1. There should be a DS260 also for your spouse as your derivative.
2. Her I-485 will clearly show she’s a derivative and not the main selectee. The FO with jurisdiction over her case will not approve the case until after yours is approved and they’ve received your case file from your FO.
3. In your specific case, the short answer is YES, this should be a major concern for you. The IOs will not have any problem evaluating if your marriage is genuine or not.
4. Have you taken a look at the I-485 to see what is required in terms of a petitioner’s required addres? Where or how do you intend to cross reference addresses?
You previously stated you and your girlfriend share the same address for the past three years or so, and now (after getting married?) you live 3 hours away from each other? IMO, there are serious red flags that may lead to the marriage being viewed as a fraudulent one:
- You already submitted your DS260 as single and right now there’s no DS260 for your spouse.
- You already paid your AOS DV administrative fee - for yourself alone.
- You got married several months after being selected.
- You’re a newly married couple not living together.
- All these demonstrates an after thought marriage
This is very helpful. Thanks @Sm1smom .
My spouse and I lived together for 3 years in the same place (assume city A). My spouse went abroad for a masters for a year and is back to the US and is now attending a university in a different nearby city (city B) while I am still in the same address city A. I has been less than 90 days since my spouse moved to the US and the new city B. We got married in city A. We have enough evidence of being together for a number of years to support the marriage being genuine, though a reasonable argument can be made that immigration benefit was one of the reasons for marrying when we chose to get married.

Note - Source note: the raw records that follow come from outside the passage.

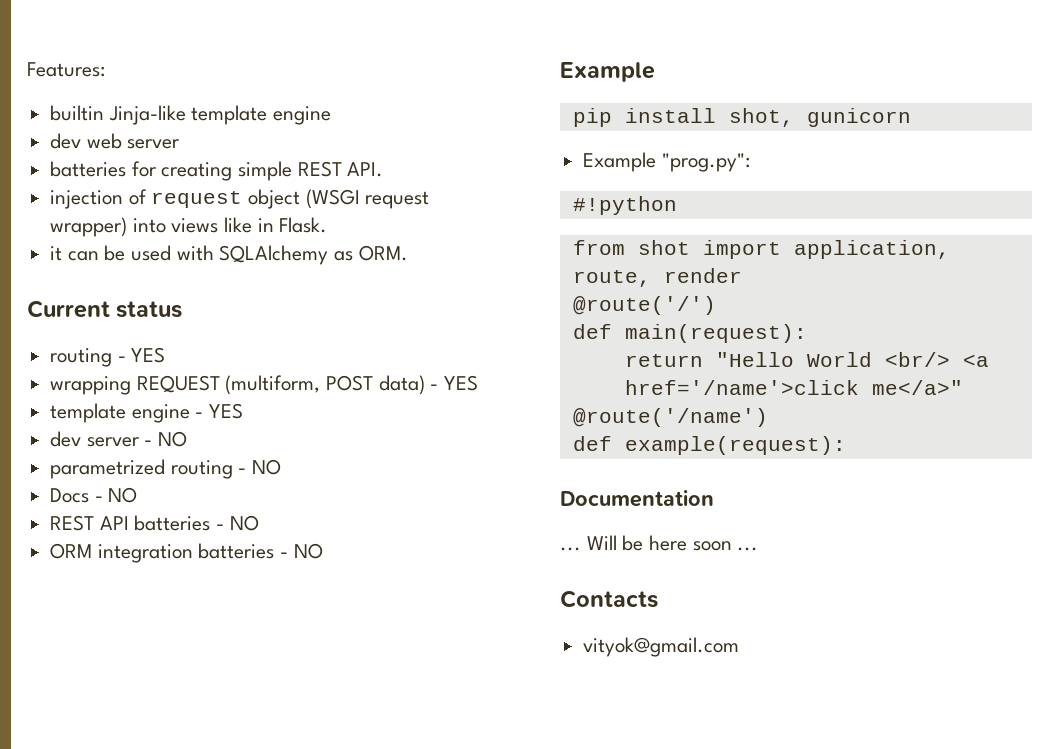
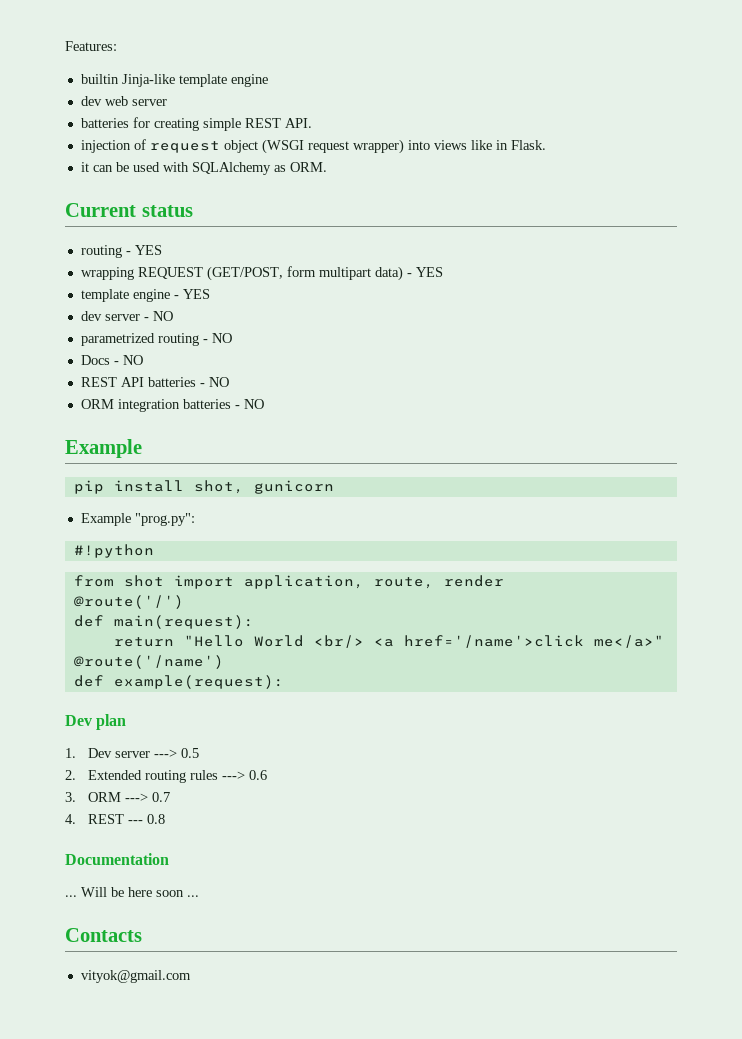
- wrapping REQUEST (multiform, POST data) - YES
+ wrapping REQUEST (GET/POST, form multipart data) - YES
+ Dev plan
+ 1. Dev server ---> 0.5
+ 2. Extended routing rules ---> 0.6
+ 3. ORM ---> 0.7
+ 4. REST --- 0.8

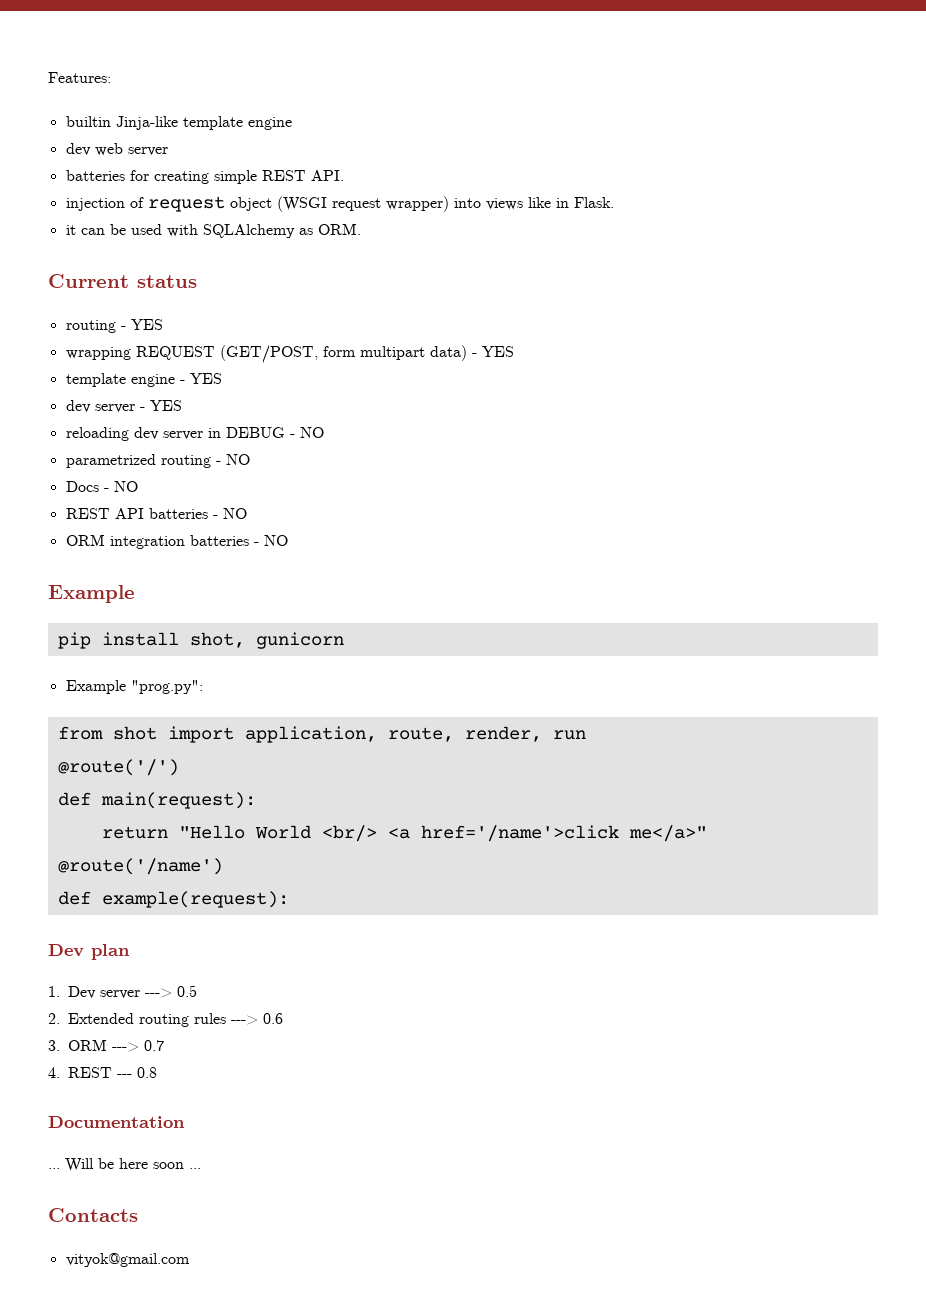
- dev server - NO
+ dev server - YES
+ reloading dev server in DEBUG - NO
- #!python
- from shot import application, route, render
+ from shot import application, route, render, run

For another individual with a similar situation, you had recommend: "you can both list the same address as your current address (wherever you both consider ‘home’), the other party can then list where they’re staying as the next physical address and indicate the “residence to” date field as current also."
If we can follow this approach and list city A as the "home address", this will work out perfectly. I looked at the I485 form: there are three addresses: mailing address, alternate/safe mailing address (not relevant here) and current address. Using this approach, my mailing address will be city A and current address will also be city A, while my spouse's mailing will be city B, first current address city A and second current address city B.
The question is under which provision can my spouse claim that her current address is still city A? https://www.ecfr.gov/cgi-bin/text-idx?&node=se8.1.316_15 These are the relevant ones:
1. Students can only do so in his/her college's state or parent's state if they are dependent on the parents. Can this work? Does the dependency only apply to parents? Is there a age limit? I pay my spouse's rent, can she claim city A as home residency being dependent on me?
2. Residence in multiple states: location from which the annual federal income tax returns have been and are being filed. This could work if we assume past federal income tax returns which was filed from city A. But the future one for my spouse will be filed from city B. How to navigate this?
3. Return to the United States: the last resided address. Under this, the last resided address will be city A. But after 90-days her residence will be city B and hence she will be obliged to inform USCIS of change in residence. Is this correct?
4. Do I not need to worry about the applicable exceptions above just do what you had recommended the other individual?